Albanian activist (1924–2010)

Ali Aliu (22 June 1924 – 25 April 2010) was a Kosovo Albanian writer, economist, teacher, politician and political prisoner who spent more than 10 years in prison for speaking out against the treatment of the ethnic Albanians in Yugoslavia as well as for fighting for Albanian national unification.

He was known as a man of resistance throughout his entire life. Aliu died on 25 April 2010.

== Early life and activism ==
Aliu was born around Lake Prespa. He attended school in Bitola and Skopje before studying Albanian literature and language at the University of Belgrade. Aliu would complete his doctorate in philology from the University of Pristina.

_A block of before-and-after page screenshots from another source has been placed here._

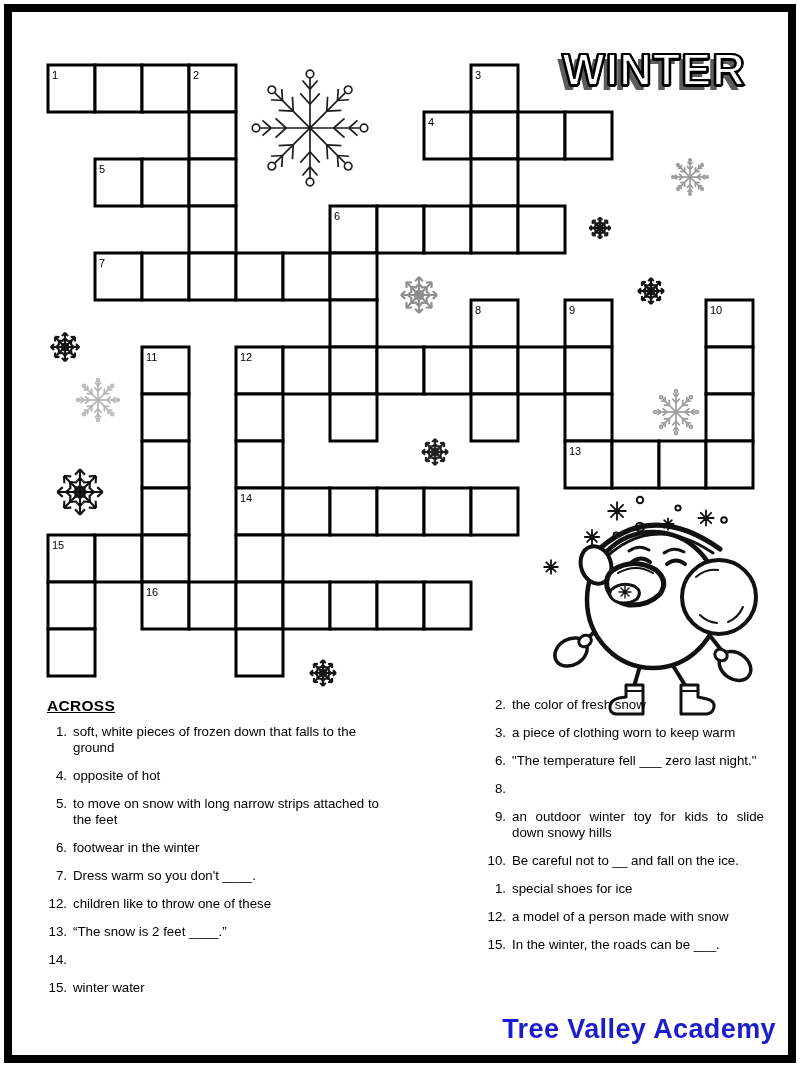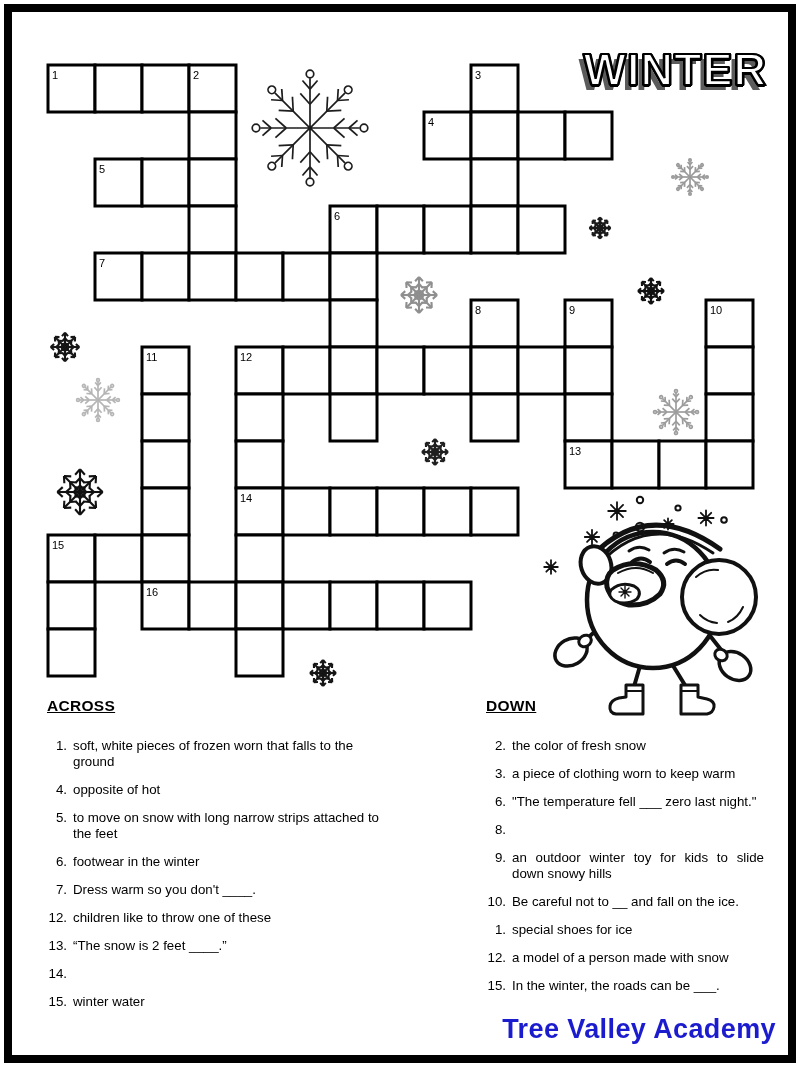--- a/index.html
+++ b/index.html
@@ -8,32 +8,32 @@
     font-family:"Liberation Sans",sans-serif;overflow:hidden;color:#000;
   }
   .frame{
     position:absolute;left:4px;top:4px;width:776px;height:1043px;
     border:8px solid #000;
   }
   svg.art{position:absolute;left:0;top:0;width:800px;height:1067px}
   .cell{fill:#ffffff;stroke:#000000;stroke-width:3}
   .cellnum{font-family:"Liberation Sans",sans-serif;font-size:11px;fill:#000}
   .title{
-    position:absolute;left:541px;top:44px;width:226px;text-align:right;
+    position:absolute;left:541px;top:44px;width:226px;text-align:center;
     font-size:45px;font-weight:bold;letter-spacing:1px;color:#fff;
     -webkit-text-stroke:2.2px #000;
     text-shadow:-1.5px 0 #000,1.5px 0 #000,0 -1.5px #000,0 1.5px #000,-5px 5px 0 #5c5c5c;
     white-space:nowrap;
   }
   .clues-col{position:absolute;top:697px}
   #across-col{left:45px;width:360px}
   #down-col{left:484px;width:288px}
   .clues-h{
     font-size:15.5px;font-weight:bold;text-decoration:underline;
-    margin:0 0 23px 2px;letter-spacing:.3px;
+    margin:0 0 9px 2px;letter-spacing:.3px;
   }
   .clue{display:flex;margin-bottom:12px;font-size:13.3px;line-height:16px}
   .clue-num{width:22px;text-align:right;flex:none;margin-right:6px}
   .clue-text{flex:1}
   #across-col .clue-text{max-width:324px}
   #down-col .clue-text{max-width:252px;text-align:justify}
   .brand{
     position:absolute;top:1014px;right:24px;
     font-size:27px;font-weight:bold;letter-spacing:.4px;color:#1c1ccf;
   }
@@ -249,21 +249,21 @@
       <line x1="681" y1="691" x2="698" y2="691" stroke-width="2"></line>
     </g>
   </g>
 </svg>
 
 <div class="clues-col" id="across-col">
   <h2 class="clues-h">ACROSS</h2>
   <div id="across-list">
       <div class="clue">
         <span class="clue-num">1.</span>
-        <span class="clue-text">soft, white pieces of frozen worn that falls to the ground</span>
+        <span class="clue-text">soft, white pieces of frozen down that falls to the ground</span>
       </div>
       <div class="clue">
         <span class="clue-num">4.</span>
         <span class="clue-text">opposite of hot</span>
       </div>
       <div class="clue">
         <span class="clue-num">5.</span>
         <span class="clue-text">to move on snow with long narrow strips attached to the feet</span>
       </div>
       <div class="clue">
@@ -286,21 +286,20 @@
         <span class="clue-num">14.</span>
       </div>
       <div class="clue">
         <span class="clue-num">15.</span>
         <span class="clue-text">winter water</span>
       </div>
     </div>
 </div>
 
 <div class="clues-col" id="down-col">
-  <h2 class="clues-h">DOWN</h2>
   <div id="down-list">
       <div class="clue">
         <span class="clue-num">2.</span>
         <span class="clue-text">the color of fresh snow</span>
       </div>
       <div class="clue">
         <span class="clue-num">3.</span>
         <span class="clue-text">a piece of clothing worn to keep warm</span>
       </div>
       <div class="clue">

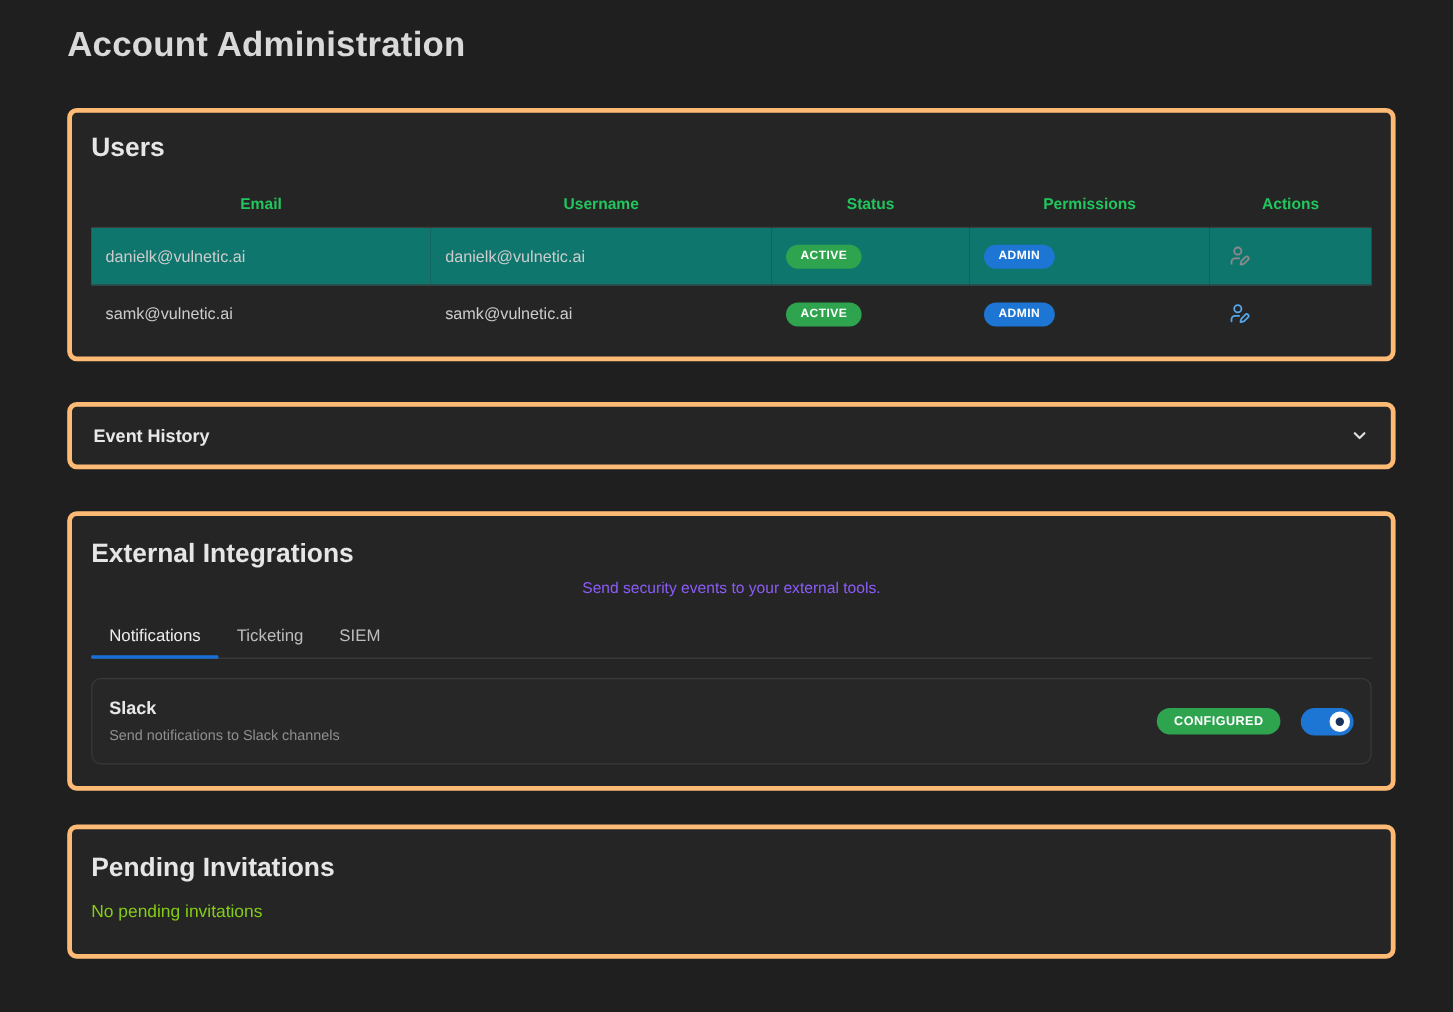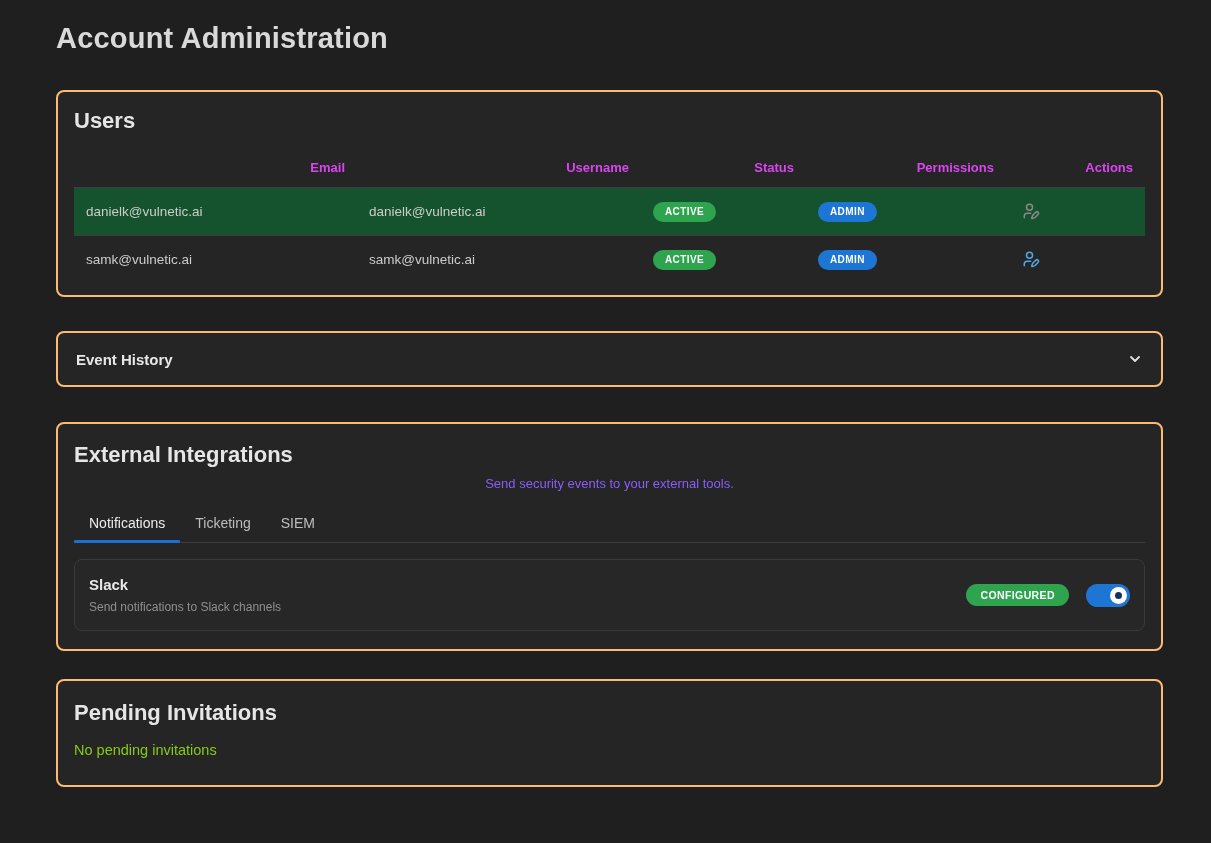--- a/index.html
+++ b/index.html
@@ -12,39 +12,39 @@
   }
   .container { padding: 22px 48px 0 56px; }
 
   .page-title {
     font-size: 29px; font-weight: 700; color: #d9d9d9;
     letter-spacing: .2px;
   }
 
   .card {
     background: #252525;
-    border: 2px solid #fdba74;
+    border: 4px solid #fdba74;
     border-radius: 8px;
     width: 1107px;
   }
 
   
   .users-card { margin-top: 35px; padding: 16px 16px 12px; }
   .section-title { font-size: 22px; font-weight: 700; color: #e6e6e6; }
   .users-card .section-title { margin-bottom: 20px; }
 
   table.users-table { width: 100%; border-collapse: collapse; table-layout: fixed; }
   .users-table th {
-    text-align: right; font-size: 13px; font-weight: 700; color: #d946ef;
+    text-align: center; font-size: 13px; font-weight: 700; color: #22c55e;
     padding: 6px 12px 12px; border-bottom: 1px solid #3d3d3d;
   }
   .col-email { width: 283px; } .col-username { width: 284px; }
   .col-status { width: 165px; } .col-perms { width: 200px; } .col-actions { width: auto; }
   .users-table td { font-size: 13.5px; color: #cccccc; padding: 12px 12px; }
-  tr.row-highlight { background: #14532d; }
+  tr.row-highlight { background: #0f766e; }
   tr.row-highlight td { border-bottom: 1px solid #3d3d3d; }
 
   .badge {
     display: inline-block; padding: 5px 12px; border-radius: 999px;
     font-size: 10px; font-weight: 700; color: #ffffff; letter-spacing: .4px;
     line-height: 1;
   }
   .badge-green { background: #2ea44f; }
   .badge-blue  { background: #1d76d4; }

Aliu was an activist in the Second World War from 1941 onwards. As a member of the anti-fascist movement, he worked in Albania and in Kosovo.

After the Second World War, he continued his activism in liberation movements in Kosovo against the Yugoslav regime, aiming to separate Albanian territories occupied by Yugoslavia and to unite them with the mother state of Albania.

He was arrested three times and spent ten years in Yugoslav prisons.

== Aliu in postwar Kosovo ==
Ali Aliu is the father of activist and member of the Assembly of Kosovo, Liburn Aliu, who is also a founding member of Vetëvendosje! (Movement for Self-Determination).

He was known as "Baca Ali" (Uncle Ali) by Albanians and a role model and ideological inspiration to many Albanian anti-fascists and activists for self-determination and Albanian National Unification.

At his burial, on 26 April 2010, the Kosovo Police, under orders from international EULEX police, tried to arrest Albin Kurti, activist of Lëvizja Vetëvendosje (Movement for Self-Determination in Kosovo). The people participating in the burial resisted the police and did not allow them to arrest Albin Kurti. Kurti had been at the burial in order to pay his respects and hold a speech on the role of Baca Ali in shaping Albanian resistance.